Zero, zip, zilch - how often has a question been answered by one of these words? Countless, no doubt. Yet behind this seemingly simple answer conveying nothing lays the story of an idea that took many centuries to develop, many countries to cross, and many minds to comprehend. Understanding and working with zero is the basis of our world today; without zero we would lack calculus, financial accounting, the ability to make arithmetic computations quickly, and, especially in today's connected world, computers. The story of zero is the story of an idea that has aroused the imagination of great minds across the globe.
When anyone thinks of one hundred, two hundred, or seven thousand the image in his or her mind is of a digit followed by a few zeros. The zero functions as a placeholder; that is, three zeroes denotes that there are seven thousands, rather than only seven hundreds. If we were missing one zero, that would drastically change the amount. Just imagine having one zero erased (or added) to your salary! Yet, the number system we use today - Arabic, though it in fact came originally from India - is relatively new. For centuries people marked quantities with a variety of symbols and figures, although it was awkward to perform the simplest arithmetic calculations with these number systems.
The Sumerians were the first to develop a counting system to keep an account of their stock of goods - cattle, horses, and donkeys, for example. The Sumerian system was positional; that is, the placement of a particular symbol relative to others denoted its value. The Sumerian system was handed down to the Akkadians around 2500 BC and then to the Babylonians in 2000 BC. It was the Babylonians who first conceived of a mark to signify that a number was absent from a column; just as 0 in 1025 signifies that there are no hundreds in that number. Although zero's Babylonian ancestor was a good start, it would still be centuries before the symbol as we know it appeared.
The renowned mathematicians among the Ancient Greeks, who learned the fundamentals of their math from the Egyptians, did not have a name for zero, nor did their system feature a placeholder as did the Babylonian. They may have pondered it, but there is no conclusive evidence to say the symbol even existed in their language. It was the Indians who began to understand zero both as a symbol and as an idea.
Brahmagupta, around 650 AD, was the first to formalize arithmetic operations using zero. He used dots underneath numbers to indicate a zero. These dots were alternately referred to as 'sunya', which means empty, or 'kha', which means place. Brahmagupta wrote standard rules for reaching zero through addition and subtraction as well as the results of operations with zero.
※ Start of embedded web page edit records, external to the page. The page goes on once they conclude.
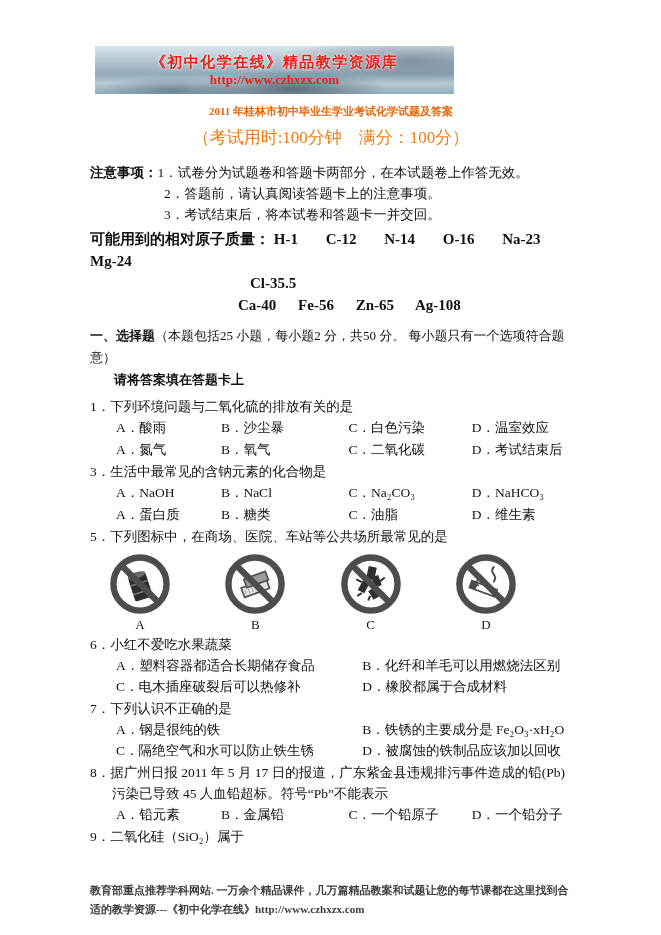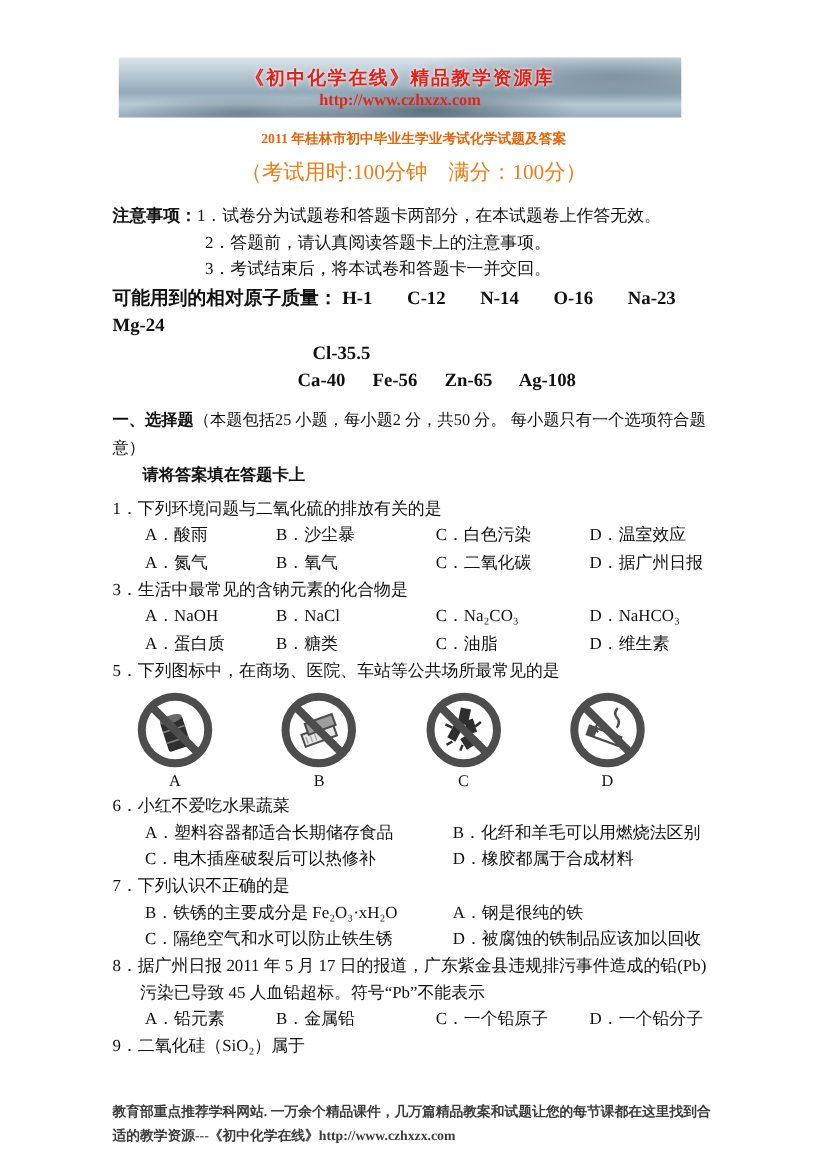"《初中化学在线》精品教学资源库" .banner { width: 450px -> 359px }
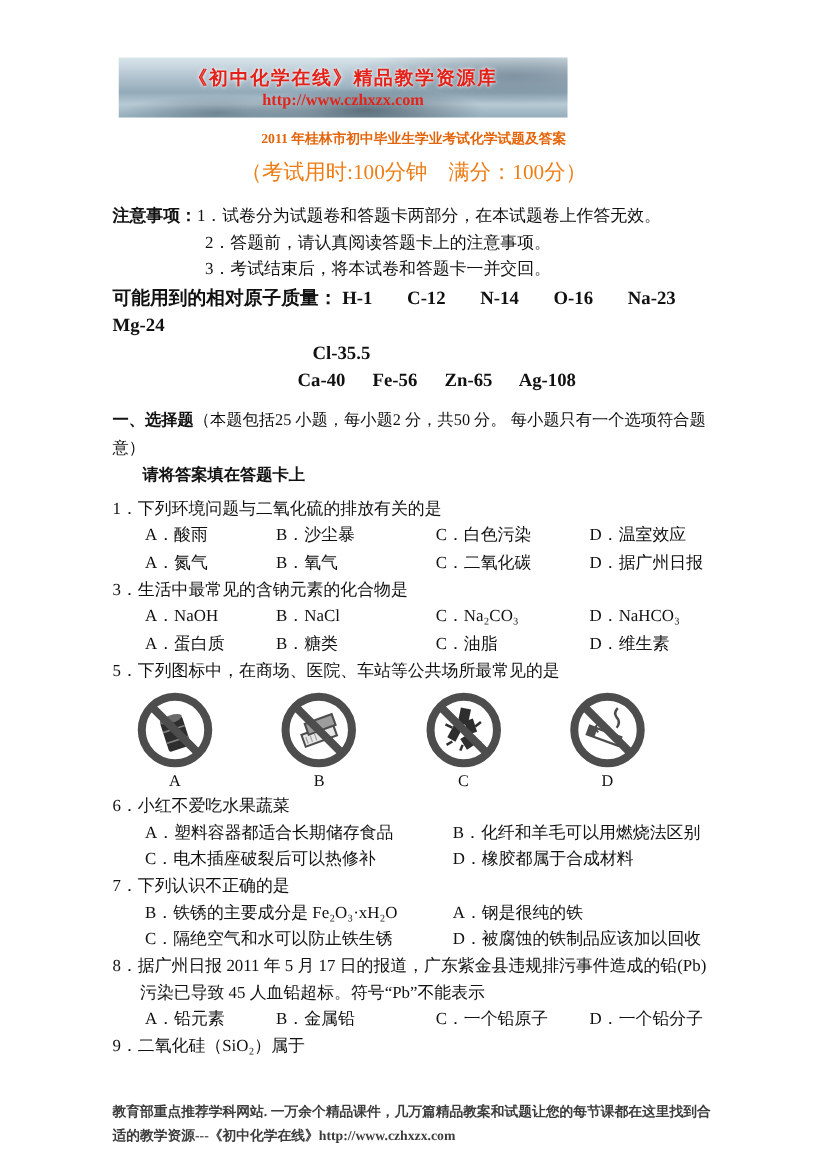"D．据广州日报" span.opt { text: 据广州日报 -> 考试结束后 }
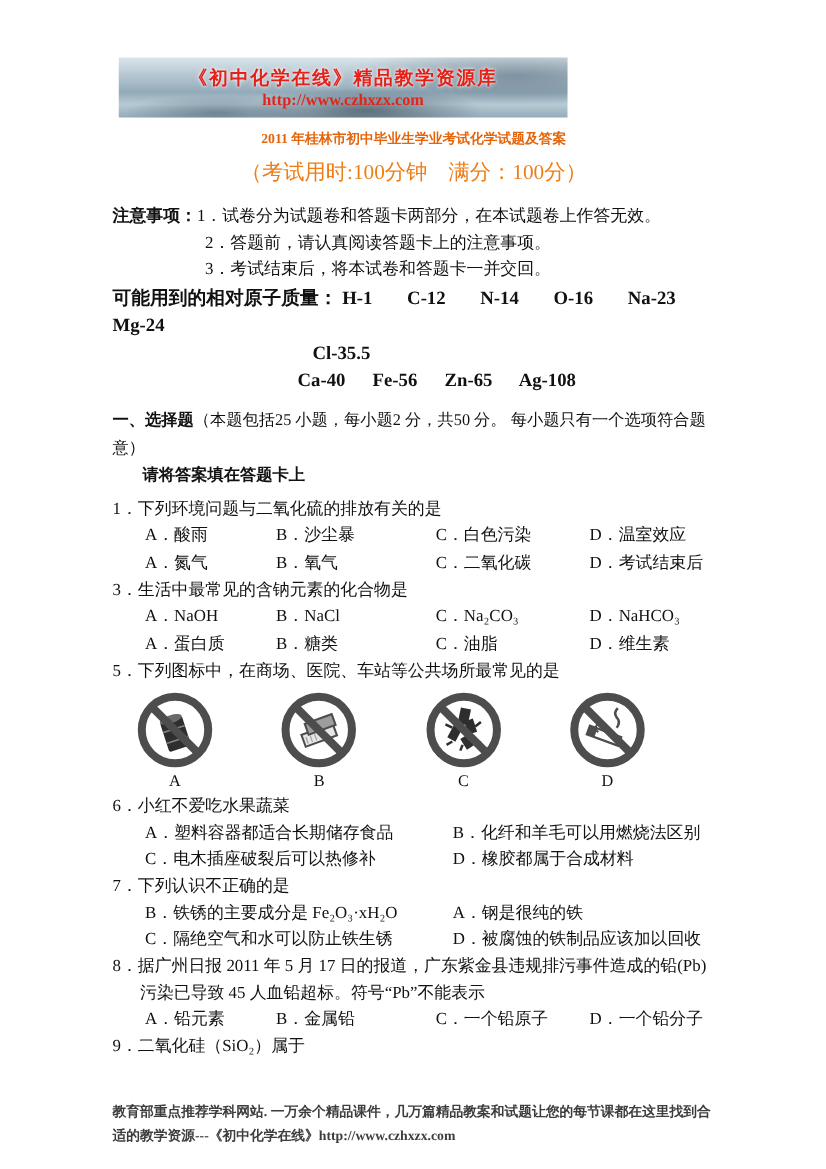"B．铁锈的主要成分是 Fe₂O₃·xH₂O" span.opt { order: before "A．钢是很纯的铁" -> after "A．钢是很纯的铁" }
The only error in his rules was division by zero, which would have to wait for Isaac Newton and G.W. Leibniz to tackle.
But it would still be a few centuries before zero reached Europe. First, the great Arabian voyagers would bring the texts of Brahmagupta and his colleagues back from India along with spices and other exotic items. Zero reached Baghdad by 773 AD and would be developed in the Middle East by Arabian mathematicians who would base their numbers on the Indian system. In the ninth century, Mohammed ibn-Musa al-Khowarizmi was the first to work on equations that equaled zero, or algebra as it has come to be known. He also developed quick methods for multiplying and dividing numbers known as algorithms (a corruption of his name). Al-Khowarizmi called zero 'sifr', from which our cipher is derived. By 879 AD, zero was written almost as we now know it, an oval - but in this case smaller than the other numbers. And thanks to the conquest of Spain by the Moors, zero finally reached Europe; by the middle of the twelfth century, translations of Al-Khowarizmi's work had weaved their way to England.
The Italian mathematician, Fibonacci, built on Al-Khowarizmi's work with algorithms in his book Liber Abaci, or "Abacus book," in 1202. Until that time, the abacus had been the most prevalent tool to perform arithmetic operations. Fibonacci's developments quickly gained notice by Italian merchants and German bankers, especially the use of zero. Accountants knew their books were balanced when the positive and negative amounts of their assets and liabilities equaled zero. But governments were still suspicious of Arabic numerals because of the ease in which it was possible to change one symbol into another. Though outlawed, merchants continued to use zero in encrypted messages, thus the derivation of the word cipher, meaning code, from the Arabic sifr.
The next great mathematician to use zero was Rene Descartes, the founder of the Cartesian coordinate system. As anyone who has had to graph a triangle or a parabola knows, Descartes' origin is (0,0). Although zero was now becoming more common, the developers of calculus, Newton and Lebiniz, would make the final step in understanding zero.
Adding, subtracting, and multiplying by zero are relatively simple operations. But division by zero has confused even great minds. How many times does zero go into ten? Or, how many non-existent apples go into two apples? The answer is indeterminate, but working with this concept is the key to calculus. For example, when one drives to the store, the speed of the car is never constant - stoplights, traffic jams, and different speed limits all cause the car to speed up or slow down. But how would one find the speed of the car at one particular instant? This is where zero and calculus enter the picture.
If you wanted to know your speed at a particular instant, you would have to measure the change in speed that occurs over a set period of time. By making that set period smaller and smaller, you could reasonably estimate the speed at that instant. In effect, as you make the change in time approach zero, the ratio of the change in speed to the change in time becomes similar to some number over zero - the same problem that stumped Brahmagupta.
In the 1600's, Newton and Leibniz solved this problem independently and opened the world to tremendous possibilities. By working with numbers as they approach zero, calculus was born without which we wouldn't have physics, engineering, and many aspects of economics and finance.
In the twenty-first century zero is so familiar that to talk about it seems like much ado about nothing. But it is precisely understanding and working with this nothing that has allowed civilization to progress. The development of zero across continents, centuries, and minds has made it one of the greatest accomplishments of human society. Because math is a global language, and calculus its crowning achievement, zero exists and is used everywhere. But, like its function as a symbol and a concept meant to denote absence, zero may still seem like nothing at all. Yet, recall the fears over Y2K and zero no longer seems like a tale told by an idiot.
References:
1. Kaplan, Robert (2000). The Nothing that Is: A Natural History of Zero. New York: Oxford University Press.
2. Seife, Charles (2000). Zero: The Biography
Rights:
© Copyright Yale Center for the Study of Globalization 2002

Intervencao dos governos na economia - Marcos Mendes


Por que o governo deve interferir na economia?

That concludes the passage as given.